_DATA RECORDS:_
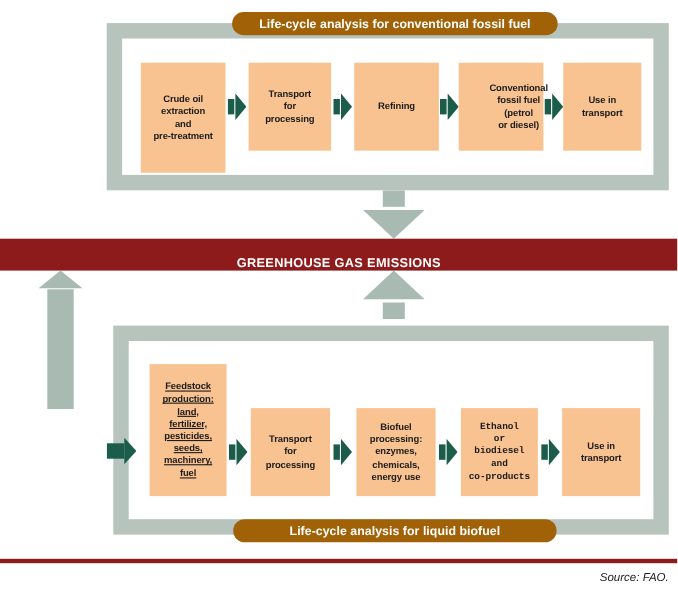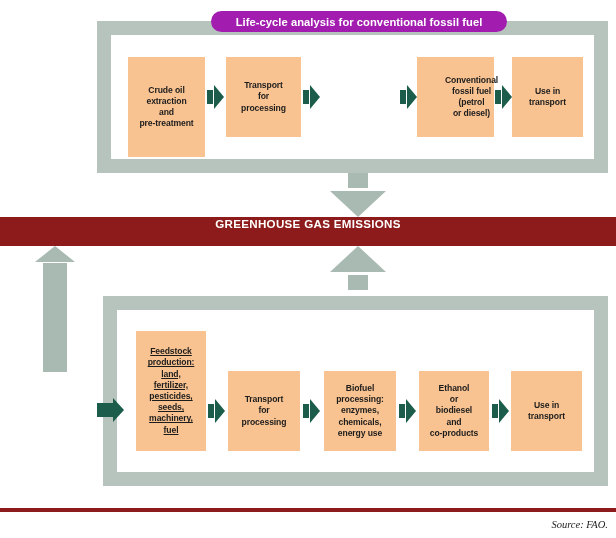--- a/index.html
+++ b/index.html
@@ -60,7 +60,7 @@
   
   .pill {
     position: absolute;
-    background: #a21caf;
+    background: #a16207;
     color: #ffffff;
     font-size: 11.2px;
     font-weight: bold;

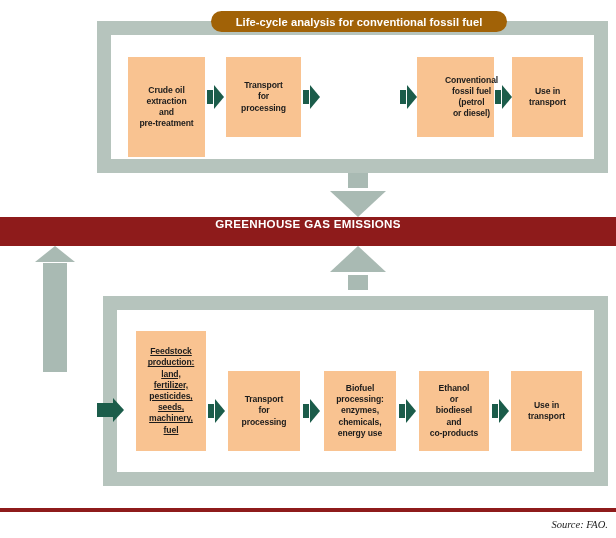--- a/index.html
+++ b/index.html
@@ -128,6 +128,9 @@
 processing</span>
   </div>
 
+  <div class="pbox" style="left:322px; top:57px; width:77px; height:80px;">
+    <span style="white-space:pre-line">Refining</span>
+  </div>
 
   <div class="pbox" style="left:417px; top:57px; width:77px; height:80px;padding-left:32px;">
     <span style="white-space:pre-line">Conventional

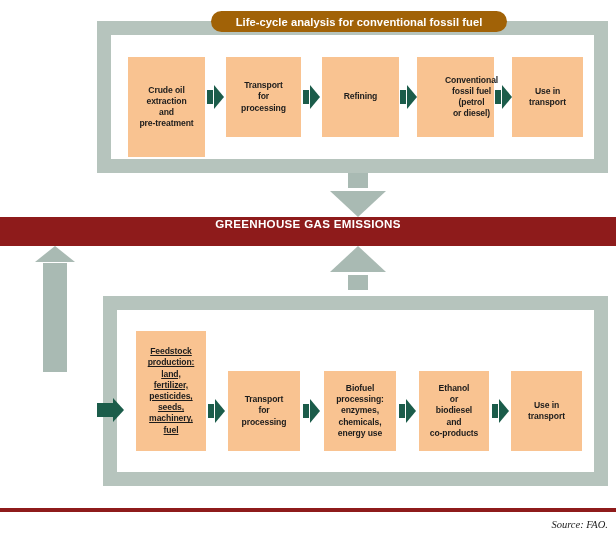--- a/index.html
+++ b/index.html
@@ -80,7 +80,7 @@
     font-size: 11.6px;
     font-weight: bold;
     display: flex;
-    align-items: flex-start;
+    align-items: flex-end;
     justify-content: center;
     letter-spacing: 0.3px;
   }

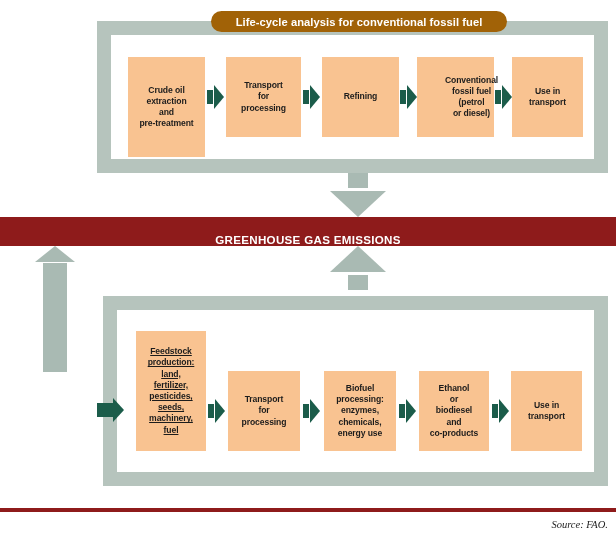--- a/index.html
+++ b/index.html
@@ -216,7 +216,7 @@
 energy use</span>
   </div>
 
-  <div class="pbox" style="left:419px; top:371px; width:70px; height:80px;">
+  <div class="pbox" style="left:419px; top:371px; width:70px; height:80px;font-family:Liberation Mono, monospace;">
     <span style="white-space:pre-line">Ethanol
 or
 biodiesel

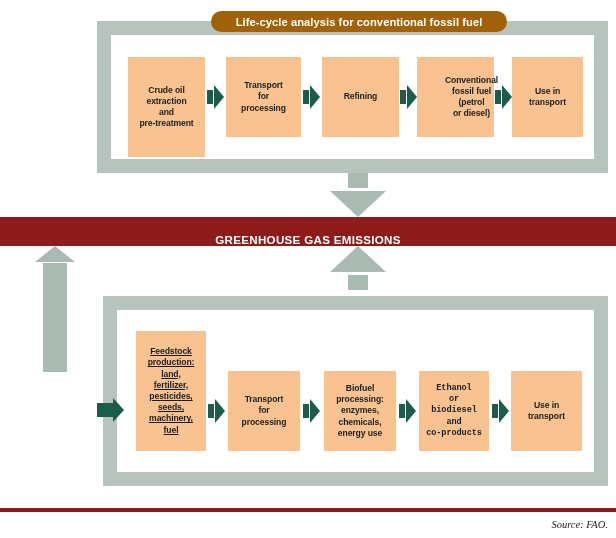--- a/index.html
+++ b/index.html
@@ -184,6 +184,9 @@
     <div class="inner" style="left:14px; top:14px; width:477px; height:162px;"></div>
   </div>
 
+  <div class="pill" style="left:212px; top:472px; width:294px; height:21px;">
+    <span>Life-cycle analysis for liquid biofuel</span>
+  </div>
 
 
   <svg class="garrow" style="left:97px; top:398px;" width="27" height="24" viewBox="0 0 27 24">

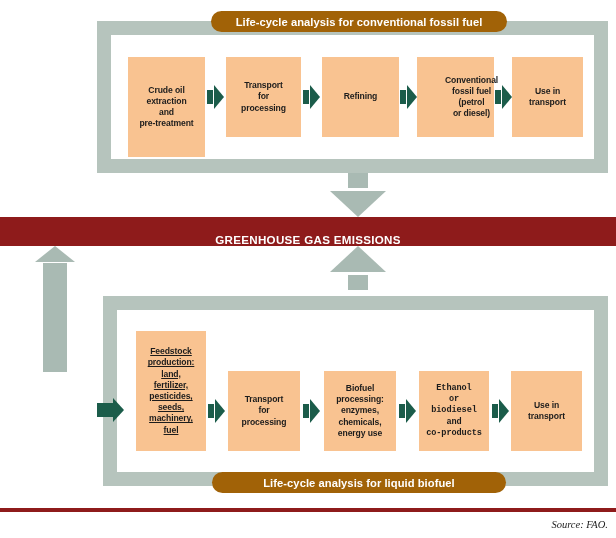--- a/index.html
+++ b/index.html
@@ -250,7 +250,7 @@
   </svg>
 
   <div class="rule" style="left:0px; top:508px; width:616px; height:4px;"></div>
-  <div class="source" style="left:0px; top:519px; width:608px;font-family:Liberation Serif, serif;">
+  <div class="source" style="left:0px; top:519px; width:608px;">
     <span>Source: FAO.</span>
   </div>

_WORK ORDER:_
Set down the material above exactly as it reads, but not its pictures.

_TASK OUTPUT:_
--- a/index.html
+++ b/index.html
@@ -60,7 +60,7 @@
   
   .pill {
     position: absolute;
-    background: #a21caf;
+    background: #a16207;
     color: #ffffff;
     font-size: 11.2px;
     font-weight: bold;

--- a/index.html
+++ b/index.html
@@ -128,6 +128,9 @@
 processing</span>
   </div>
 
+  <div class="pbox" style="left:322px; top:57px; width:77px; height:80px;">
+    <span style="white-space:pre-line">Refining</span>
+  </div>
 
   <div class="pbox" style="left:417px; top:57px; width:77px; height:80px;padding-left:32px;">
     <span style="white-space:pre-line">Conventional

--- a/index.html
+++ b/index.html
@@ -80,7 +80,7 @@
     font-size: 11.6px;
     font-weight: bold;
     display: flex;
-    align-items: flex-start;
+    align-items: flex-end;
     justify-content: center;
     letter-spacing: 0.3px;
   }

--- a/index.html
+++ b/index.html
@@ -216,7 +216,7 @@
 energy use</span>
   </div>
 
-  <div class="pbox" style="left:419px; top:371px; width:70px; height:80px;">
+  <div class="pbox" style="left:419px; top:371px; width:70px; height:80px;font-family:Liberation Mono, monospace;">
     <span style="white-space:pre-line">Ethanol
 or
 biodiesel

--- a/index.html
+++ b/index.html
@@ -184,6 +184,9 @@
     <div class="inner" style="left:14px; top:14px; width:477px; height:162px;"></div>
   </div>
 
+  <div class="pill" style="left:212px; top:472px; width:294px; height:21px;">
+    <span>Life-cycle analysis for liquid biofuel</span>
+  </div>
 
 
   <svg class="garrow" style="left:97px; top:398px;" width="27" height="24" viewBox="0 0 27 24">

--- a/index.html
+++ b/index.html
@@ -250,7 +250,7 @@
   </svg>
 
   <div class="rule" style="left:0px; top:508px; width:616px; height:4px;"></div>
-  <div class="source" style="left:0px; top:519px; width:608px;font-family:Liberation Serif, serif;">
+  <div class="source" style="left:0px; top:519px; width:608px;">
     <span>Source: FAO.</span>
   </div>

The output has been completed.